◆ **Aim of the exercise**: Below are records to return verbatim; the pictures are to be dropped.

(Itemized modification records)
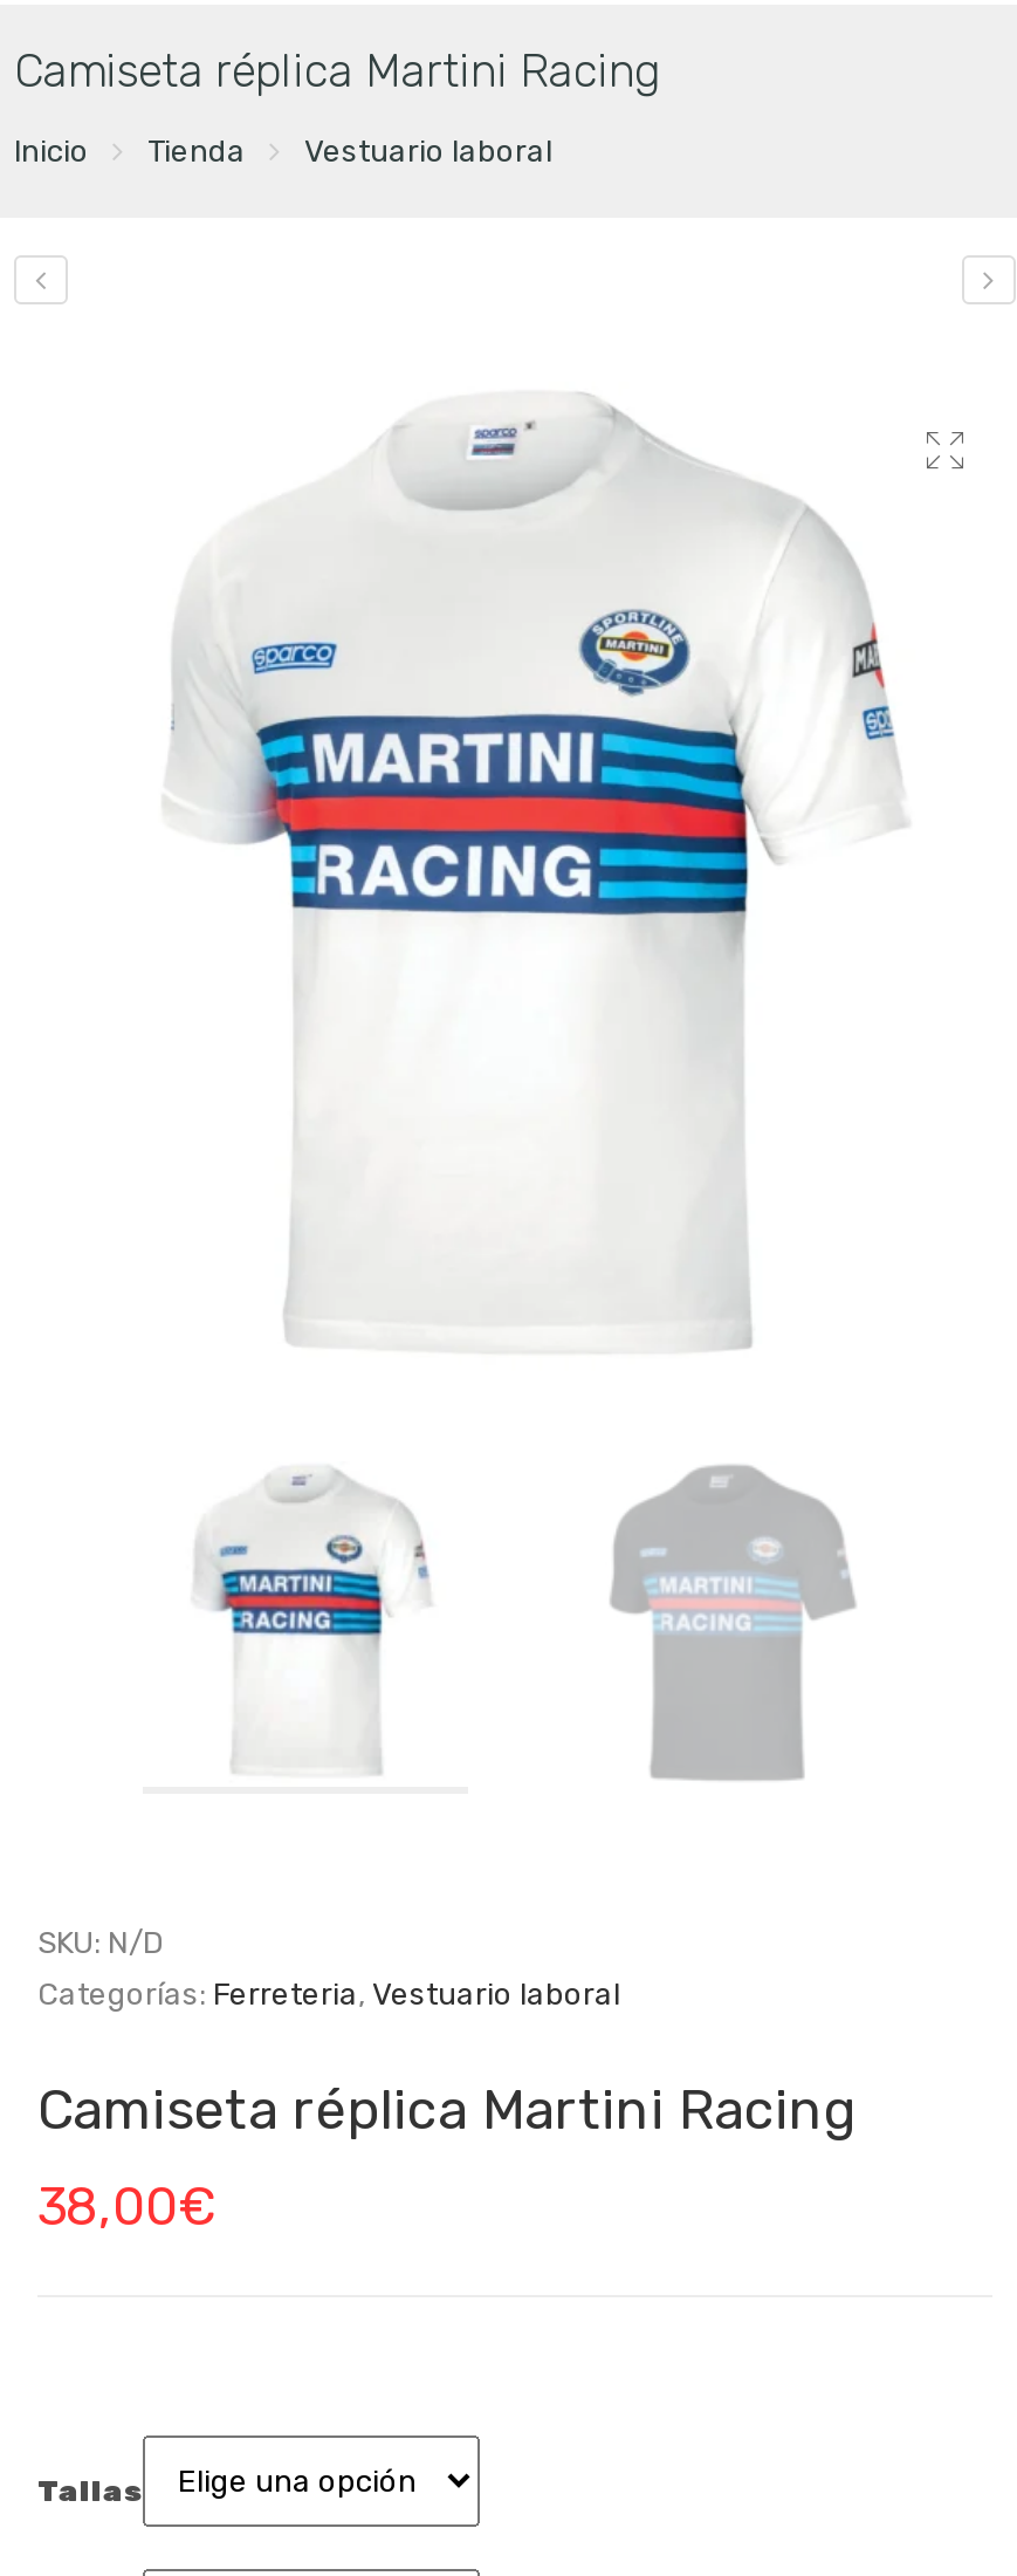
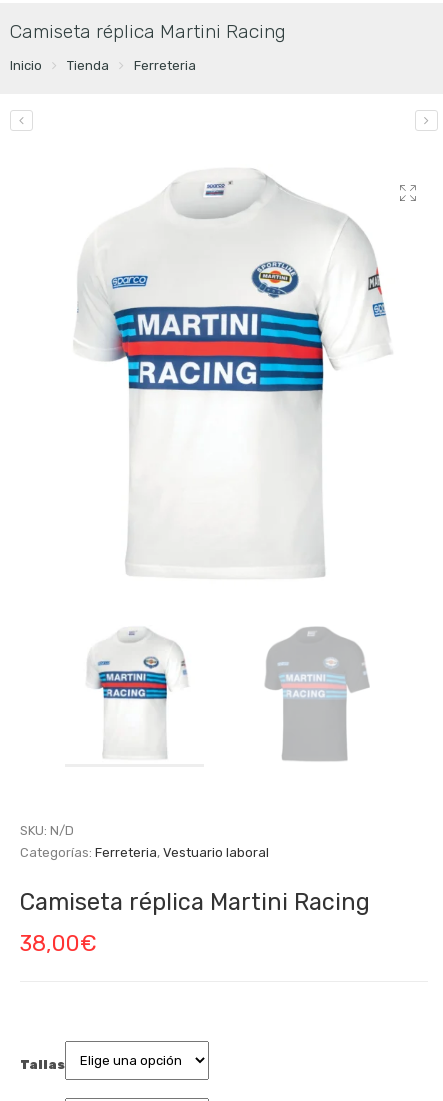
[304,133,552,169] Vestuario laboral -> [134,58,196,73] Ferreteria

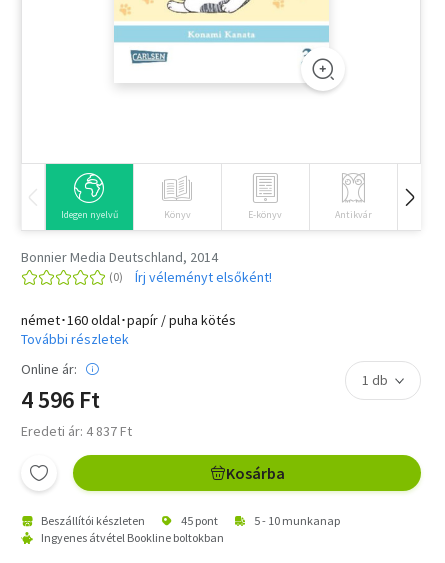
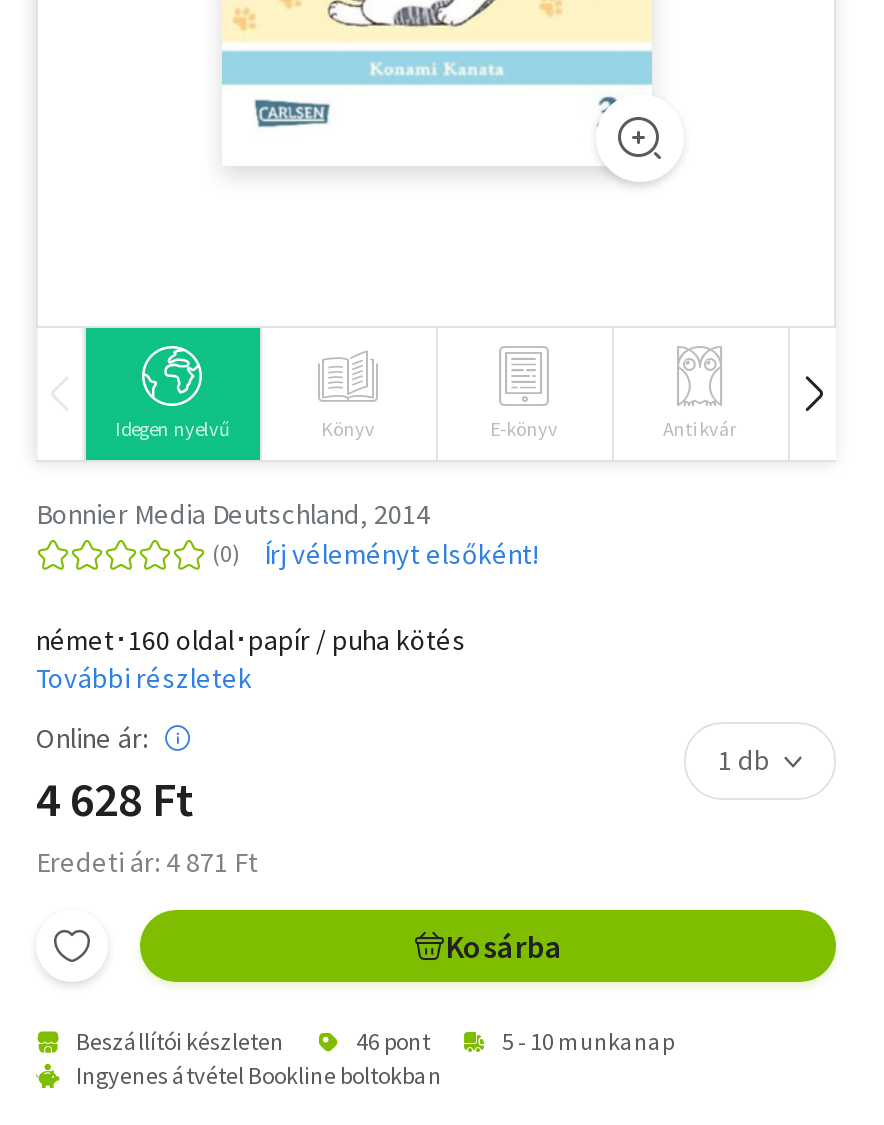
[21,384,100,415] 4 596 Ft -> [36,769,194,831] 4 628 Ft
[21,422,132,440] Eredeti ár: 4 837 Ft -> [36,845,258,881] Eredeti ár: 4 871 Ft
[181,513,218,528] 45 pont -> [356,1027,430,1057] 46 pont

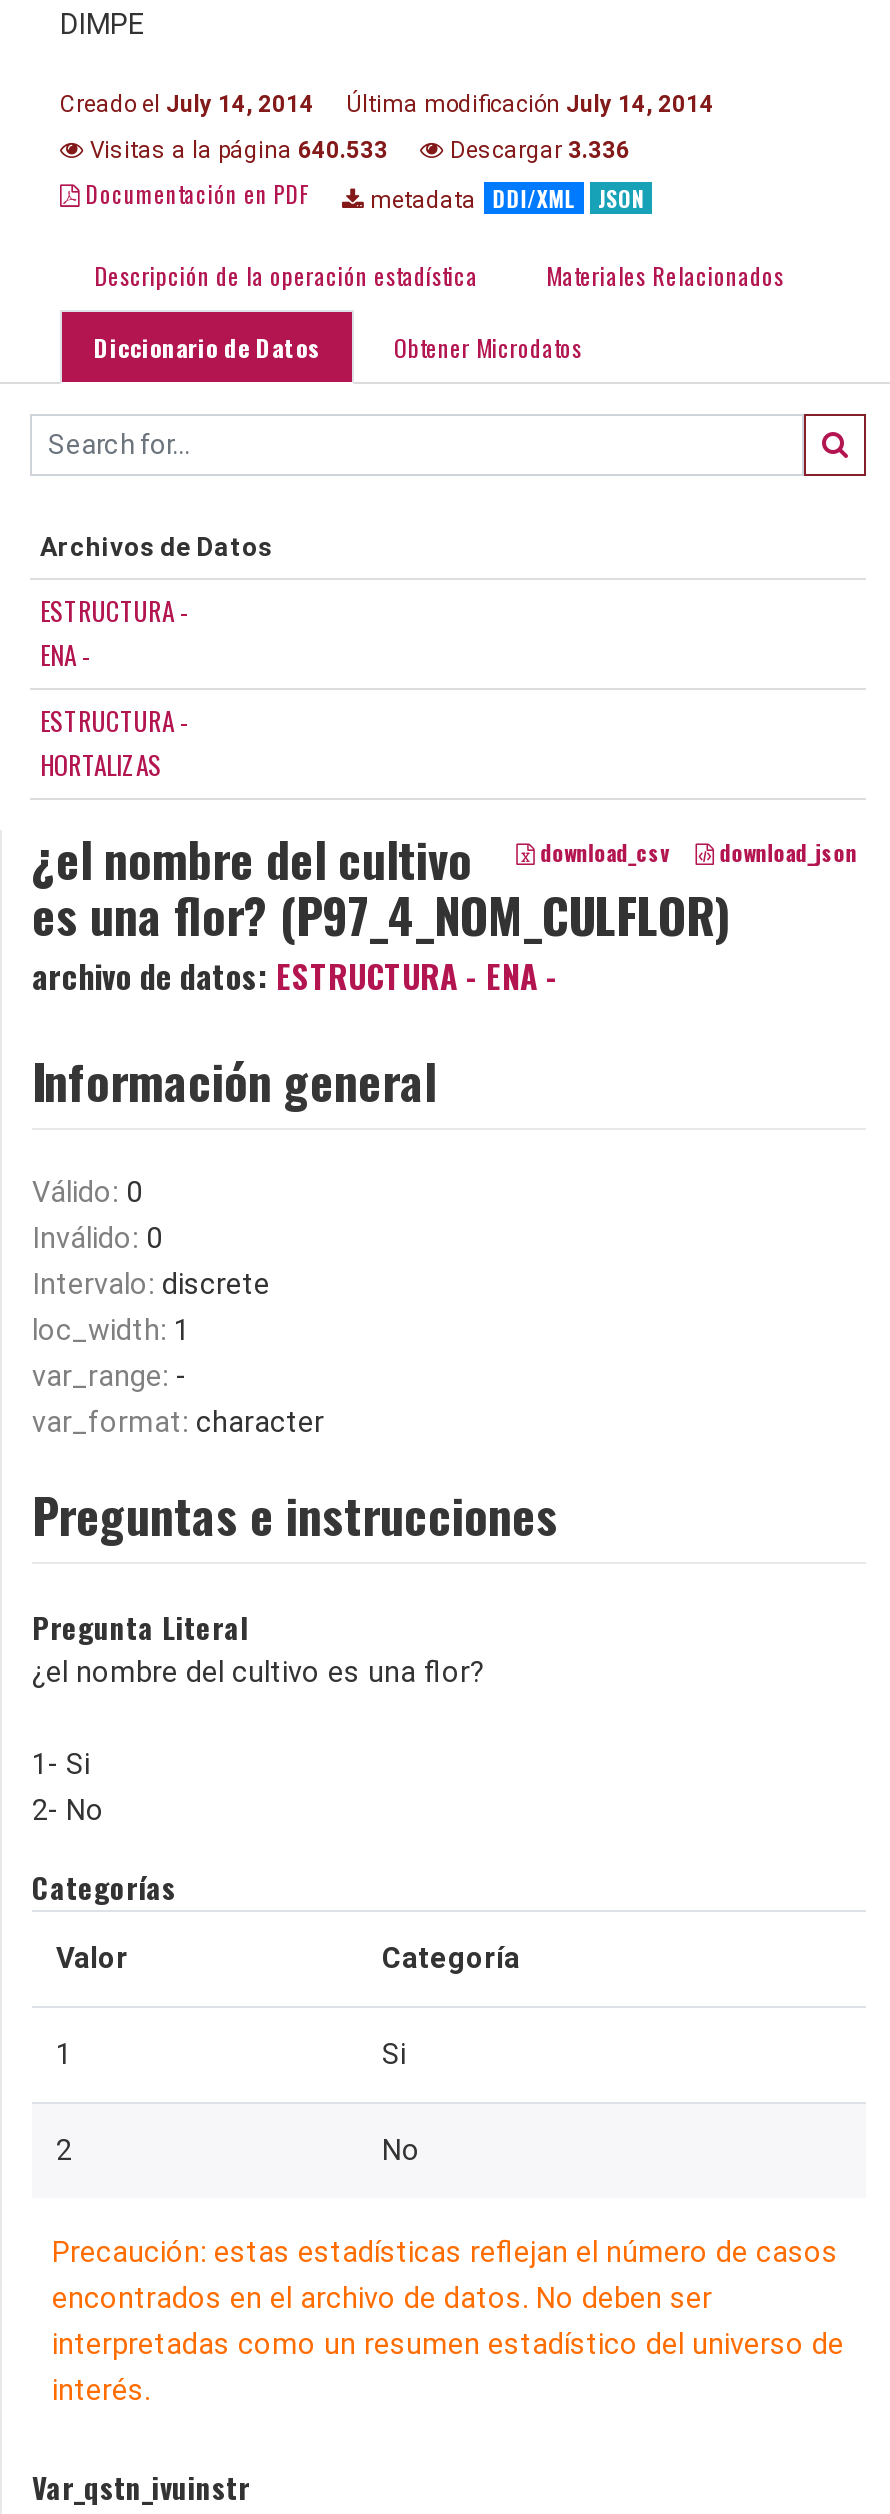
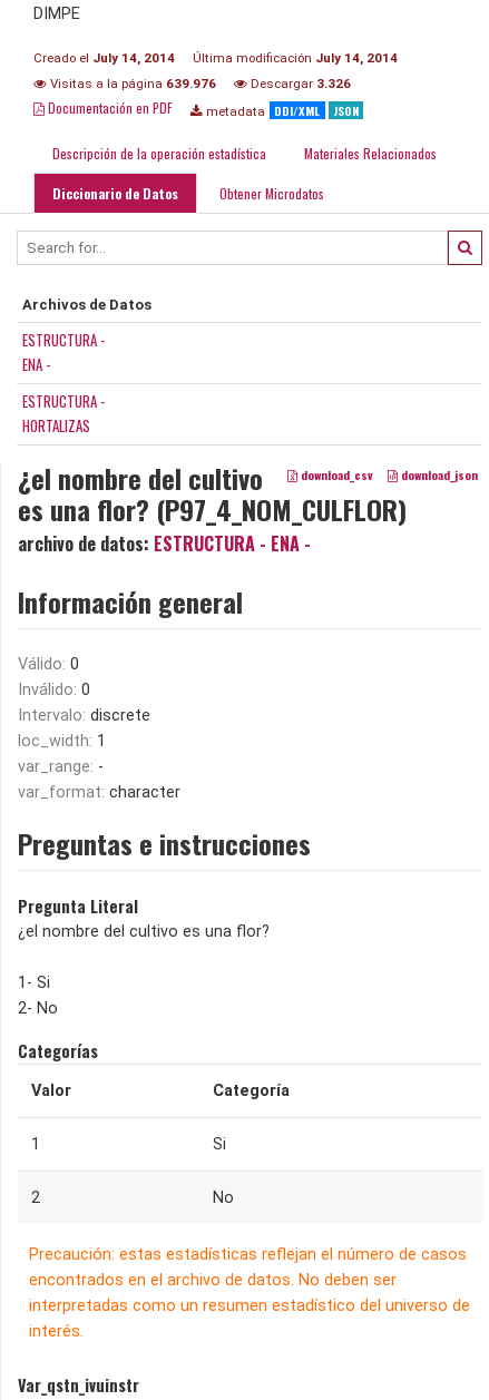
[84,136,388,164] Visitas a la página 640.533 -> [47,76,216,91] Visitas a la página 639.976
[444,136,630,164] Descargar 3.336 -> [247,76,351,91] Descargar 3.326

◆ **Task solution**:
[304,133,552,169] Vestuario laboral -> [134,58,196,73] Ferreteria

[21,384,100,415] 4 596 Ft -> [36,769,194,831] 4 628 Ft
[21,422,132,440] Eredeti ár: 4 837 Ft -> [36,845,258,881] Eredeti ár: 4 871 Ft
[181,513,218,528] 45 pont -> [356,1027,430,1057] 46 pont

[84,136,388,164] Visitas a la página 640.533 -> [47,76,216,91] Visitas a la página 639.976
[444,136,630,164] Descargar 3.336 -> [247,76,351,91] Descargar 3.326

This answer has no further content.